Dear Tech Support: How much are my 'likes' worth?

In the first of a regular column, Campaign's resident tech guru answers your pressing questions on all aspects of digital marketing. In association with Xaxis.

Dear Tech Support: How much are my 'likes' worth?

Dear Tech Support,

My agency and social media team keep dodging me whenever I ask them how much a Facebook Like or an Instagram follower is worth in monetary terms. I’ve got a report to the CFO to submit, and I need to have something.


—Desperate Marketer

Dear Desperate Marketer,

Way back in 2010, in the early days of all this, an analyst from Forrester noted, “It may be best if marketers approached this question as if the answer is zero—unless and until the brand does something to create value with fans.”

Well that was six years ago, and social networks have long moved to garner sustainable revenue from brands like yours. There are now ways to calculate this.

You (or your social media team) just need to factor in new sets of metrics and tools to deal with things like first-touch attribution, multichannel analytics and influencer monitoring. Therein lies one potential reason for your social team dodging you: you’re probably not set up for all that yet.

If you happen to have the resources to make things happen, investing in advanced tracking might enable you to track how much a follower is worth by tracking them from discovery through to a sale.

But it's not easy. For example, if I like your page you may not be able to see my email, or perhaps I used one only linked to my Facebook account.

If there is only one metric you should track, then track conversions. These are your direct line for ROI and one of the main points of you spending money in the first place.

Ultimately, you can track and calculate all you want but it’s about what you do with your community, and how it feeds into all the other things you’re doing in the bigger marketing picture. After all, you don't own these channels, so if they shut down then bye-bye followers.

But don’t panic, if you’re really desperate and short on time, the internet always delivers.
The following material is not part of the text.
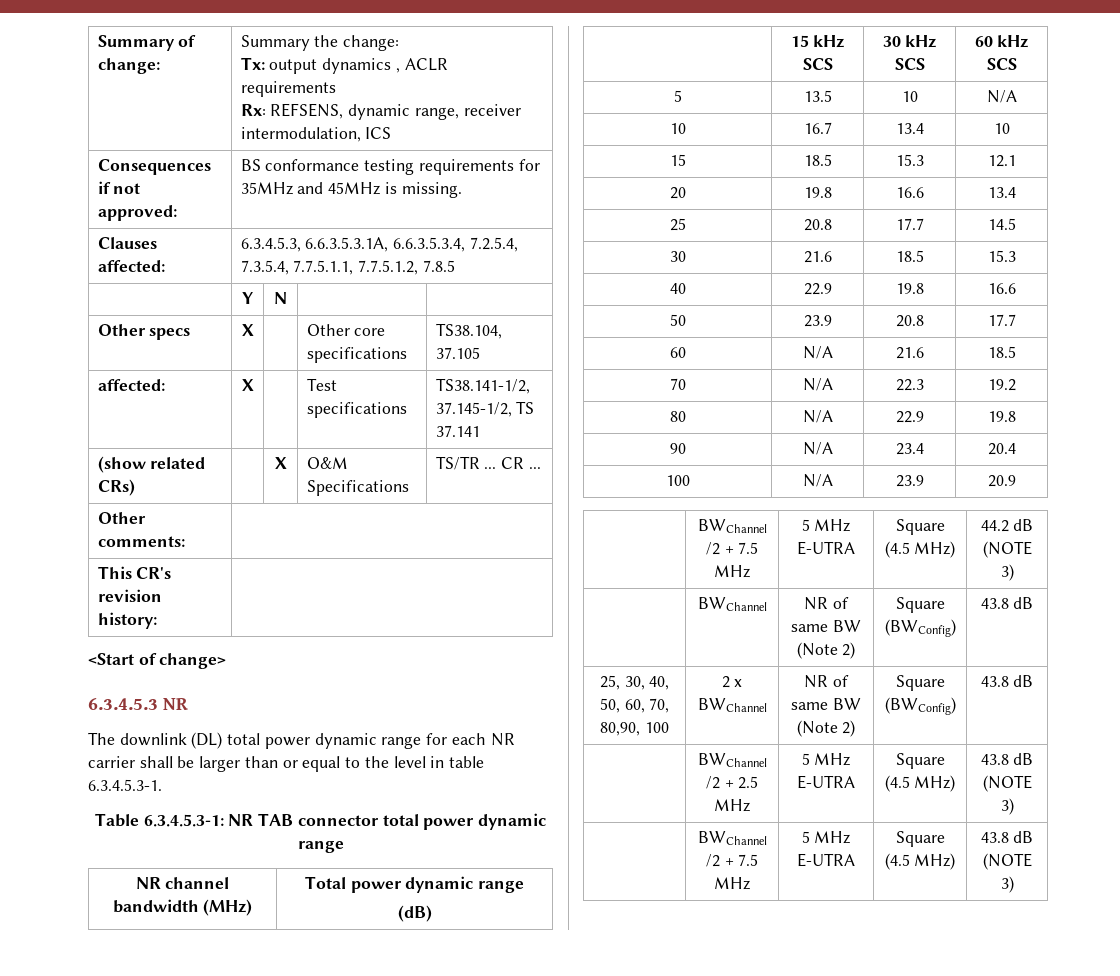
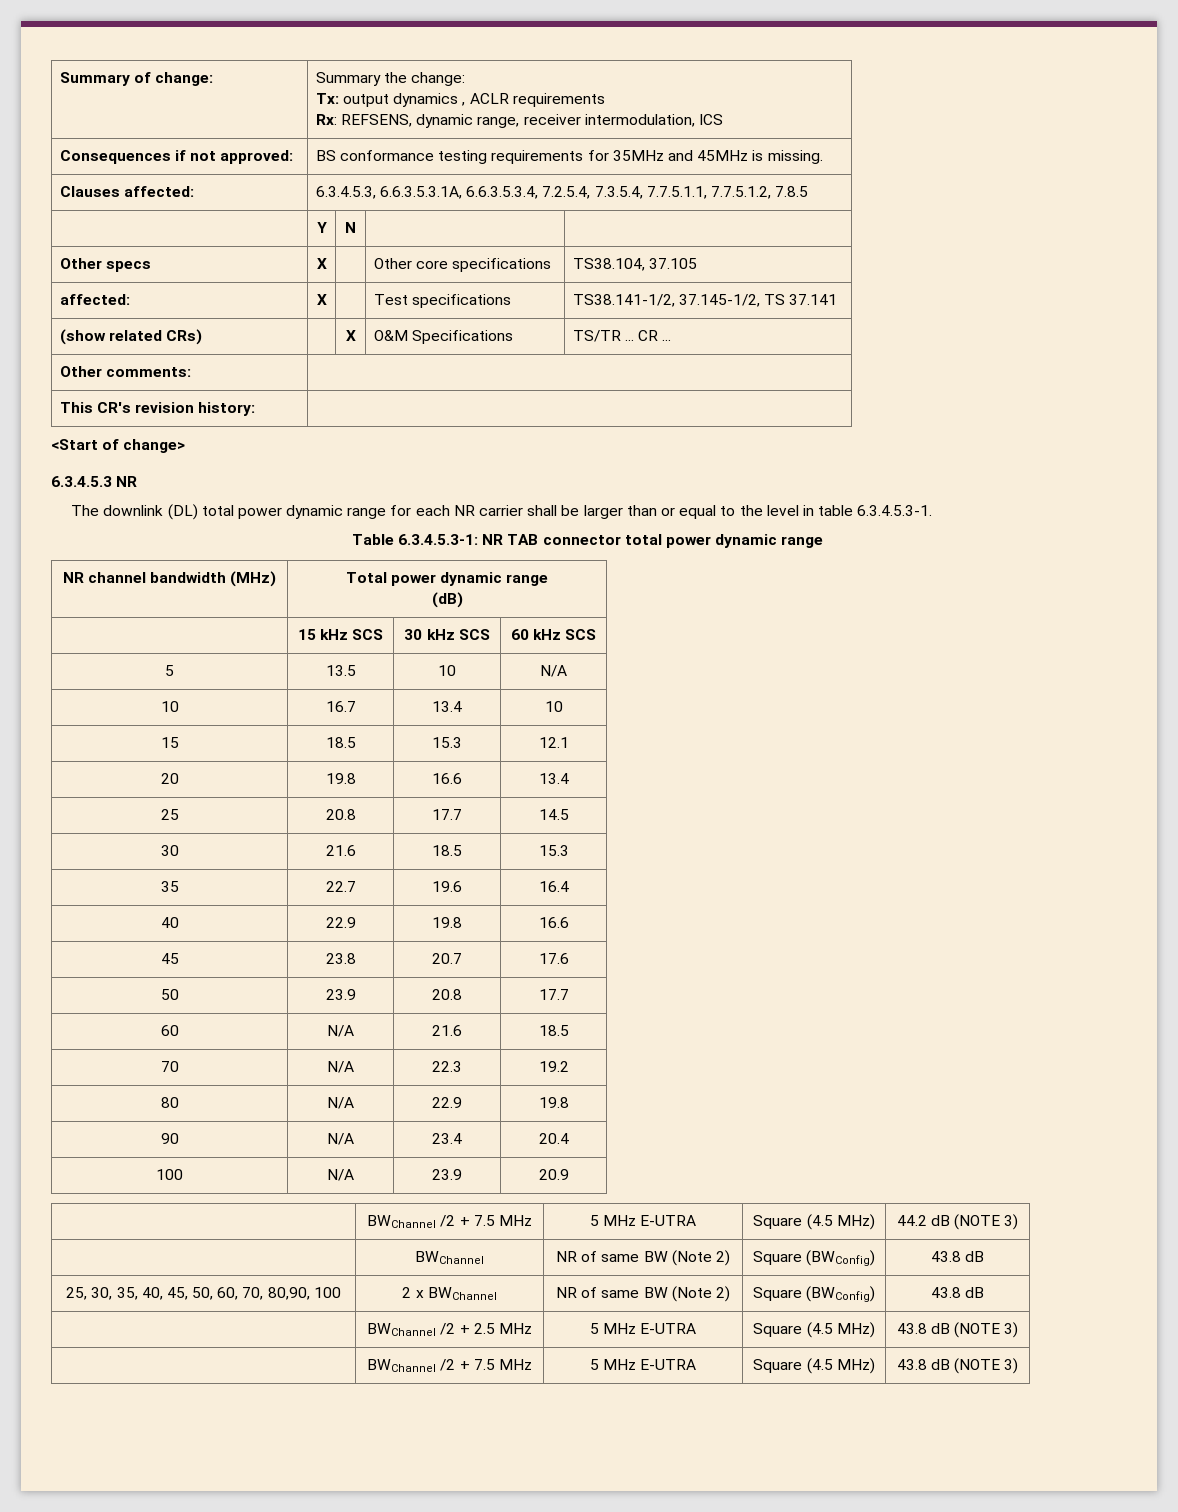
+ 35 | 22.7 | 19.6 | 16.4
+ 45 | 23.8 | 20.7 | 17.6
- 25, 30, 40, 50, 60, 70, 80,90, 100 | 2 x BWChannel | NR of same BW (Note 2) | Square (BWConfig) | 43.8 dB
+ 25, 30, 35, 40, 45, 50, 60, 70, 80,90, 100 | 2 x BWChannel | NR of same BW (Note 2) | Square (BWConfig) | 43.8 dB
You can head to a microsite hosted by HubSpot called Value of a Like (or VOAL because we’re all about awesome acronyms, right?). It’s a tool that helps you calculate how much each fan is worth to your brand based on a formula the team over there came up with back in 2012.

Good luck!

Tech Support


Dear Xaxis, 

What is it going to take for programmatic TV to become a serious offering in Asia? I'm talking about broadcast content, not online video inventory.


Square Eyes

Dear Square Eyes,

I would define what we mean by programmatic TV as it is fast becoming a wide-raging term. Firstly, it covers the instance where TV broadcast companies can place their traditional TV ad inventory in TV ad exchanges, pool it together and sell it with some level of data to advertisers using specialised ad tech software. Very few, if any, major TV broadcast companies are doing these with their TV inventory. In the US, only cable companies are starting to do this very slowly.

Michel de Rijk

Secondly, it covers tech providers, such as Clypd, that are enabling TV broadcast companies to package and sell inventory direct to advertisers or agencies who are using their proprietary data to select particular relevant slots or shows. Again, major networks are not jumping in on this because commoditising their inventory and potentially allowing advertisers to cherry-pick ad inventories scares them as it could lead to decreased revenues.
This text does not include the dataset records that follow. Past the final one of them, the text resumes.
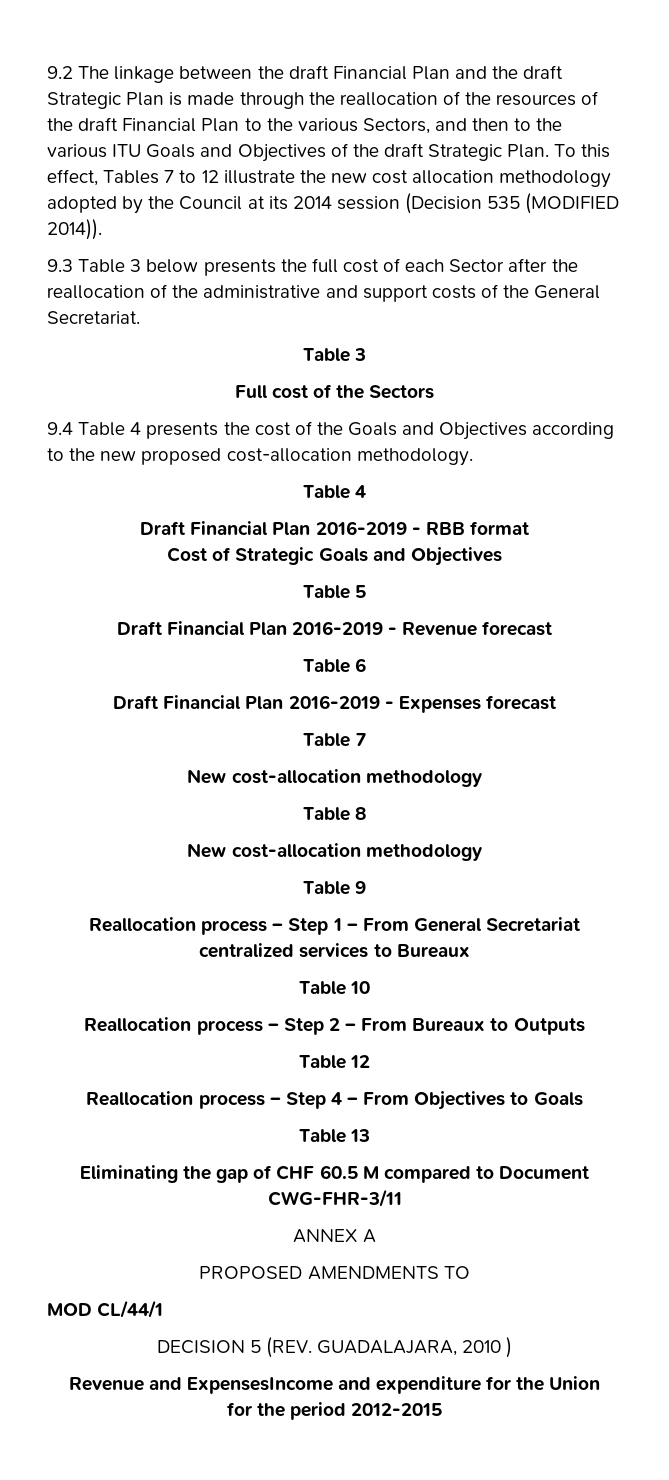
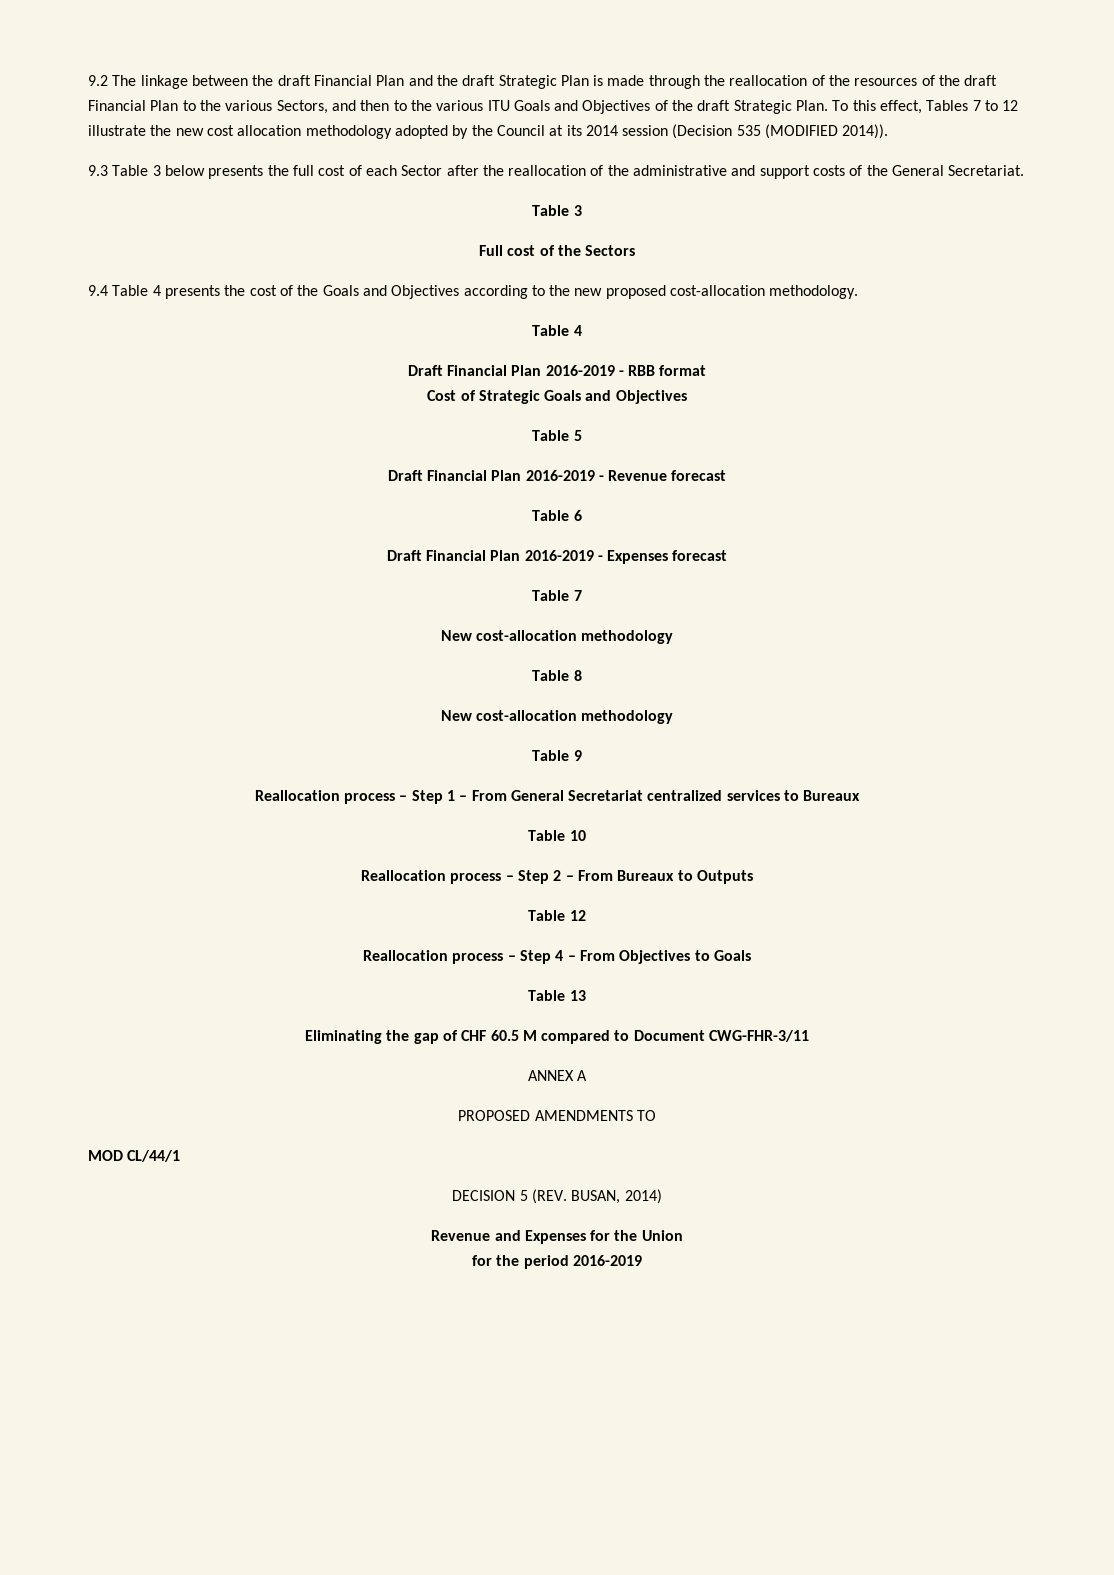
- DECISION 5 (REV. GUADALAJARA, 2010 )
+ DECISION 5 (REV. BUSAN, 2014)
- Revenue and ExpensesIncome and expenditure for the Union
+ Revenue and Expenses for the Union
- for the period 2012-2015
+ for the period 2016-2019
Then there is the use of set-top box data accessed from the major cable or satellite providers to deliver addressable linear TV ads, which we don’t see that same scale in APAC. In the US, again, only the cable companies are experimenting with this.
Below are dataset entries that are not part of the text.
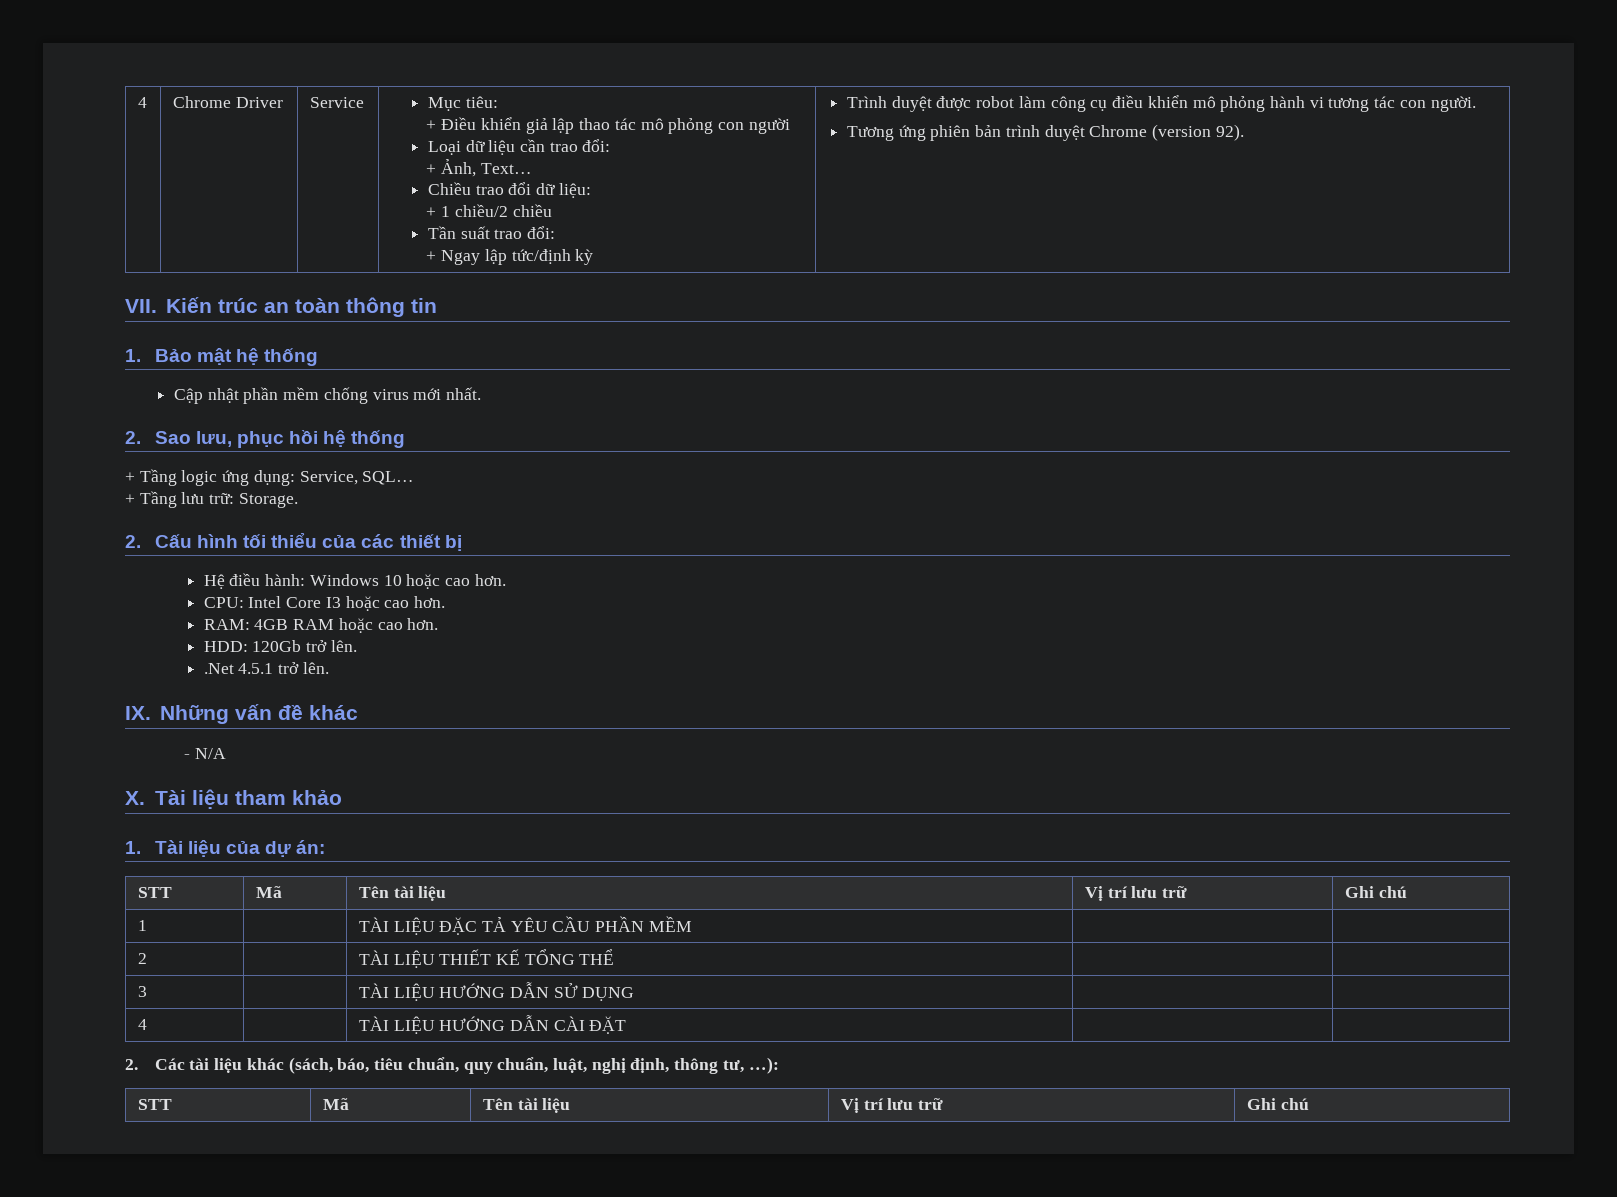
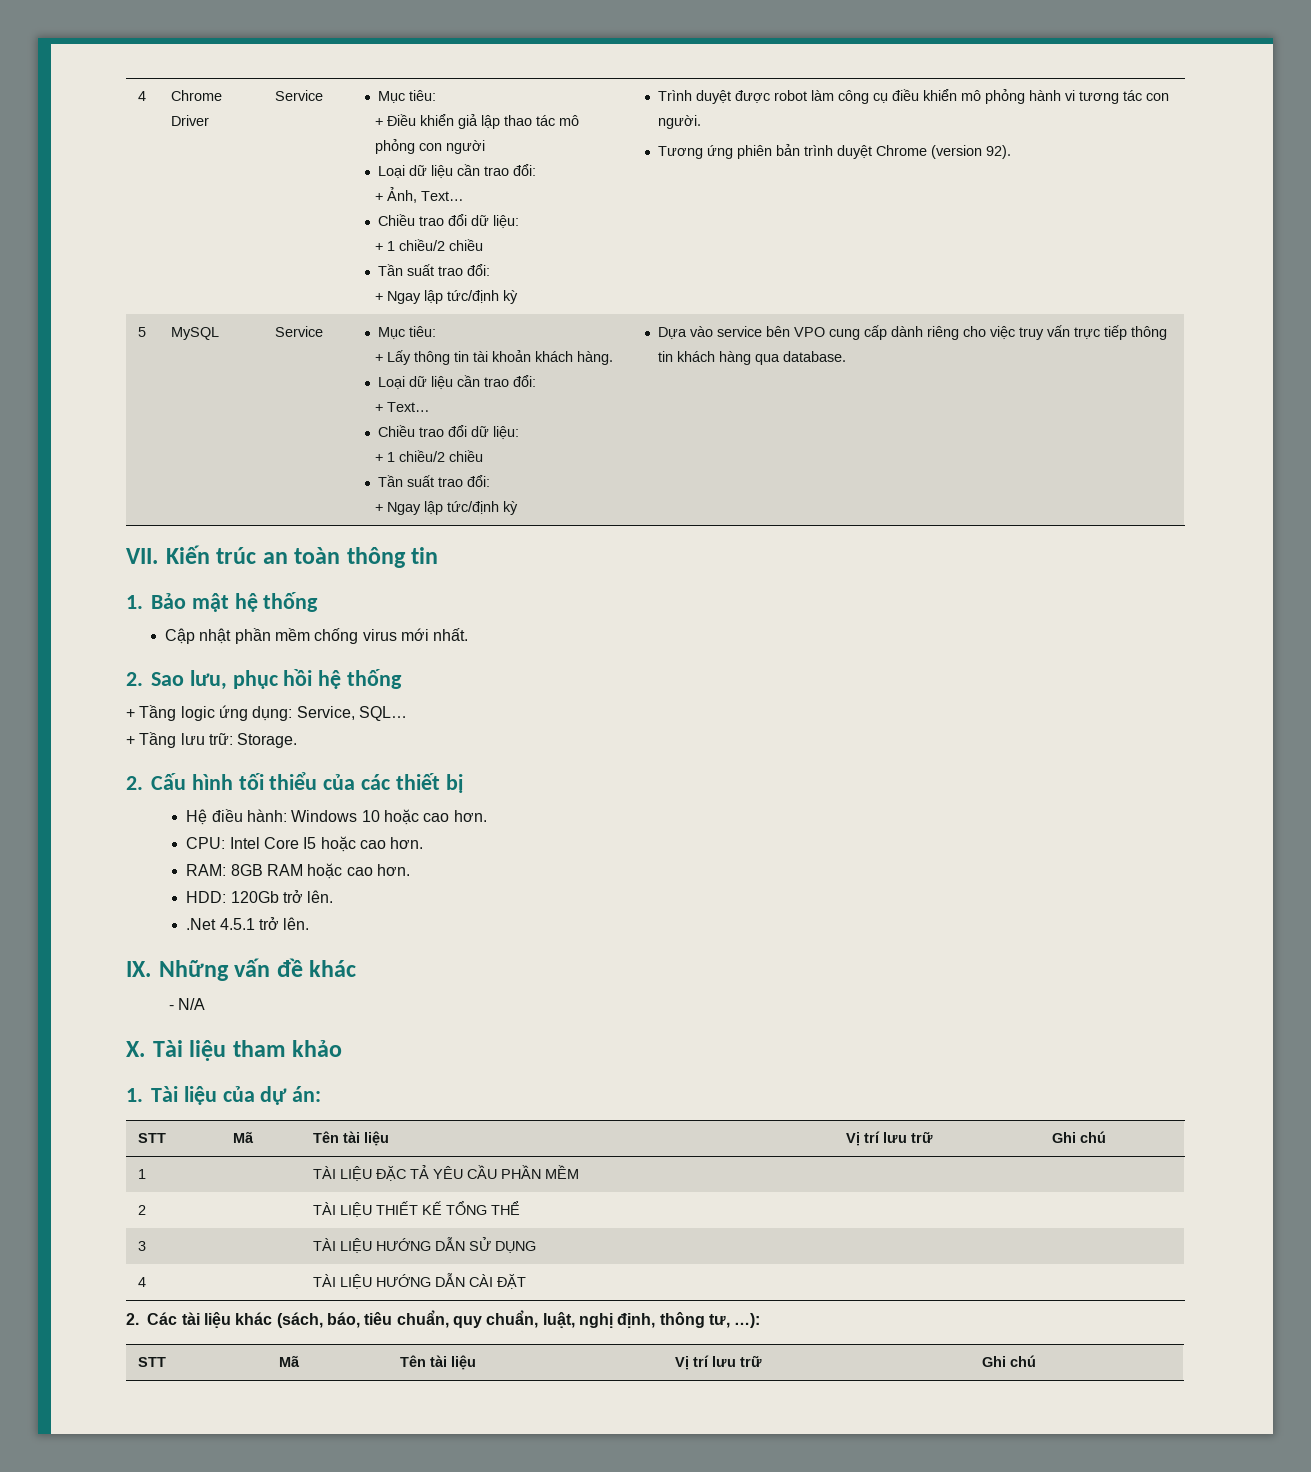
+ 5 | MySQL | Service | Mục tiêu:
+ + Lấy thông tin tài khoản khách hàng.
+ Loại dữ liệu cần trao đổi:
+ + Text…
+ Chiều trao đổi dữ liệu:
+ + 1 chiều/2 chiều
+ Tần suất trao đổi:
+ + Ngay lập tức/định kỳ | Dựa vào service bên VPO cung cấp dành riêng cho việc truy vấn trực tiếp thông tin khách hàng qua database.
- CPU: Intel Core I3 hoặc cao hơn.
+ CPU: Intel Core I5 hoặc cao hơn.
- RAM: 4GB RAM hoặc cao hơn.
+ RAM: 8GB RAM hoặc cao hơn.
Finally, there is the more familiar use case of offering addressable ads via OTT streaming apps on connected devices (phones, tablets or connected TVs). This, if any, could be the scalability opportunity in APAC. However, there first needs to be an increase in local networks which offer these OTT services across local TV content so as to give consumers an alternative to the Netflix service that does not accept advertising. If we look market-specific, only China has shown that development in OTT platforms and is able to deliver it at scale.

So what is it going to take? It will take time, for starters. App-based OTT opportunities will be the first to scale. Beyond that, much must change within the TV broadcast industry to push these companies into change. They will need to see significant audience shift or a proven business case as to how they can maintain their revenue by moving to an addressable, programmatic future where the buyer controls targeting.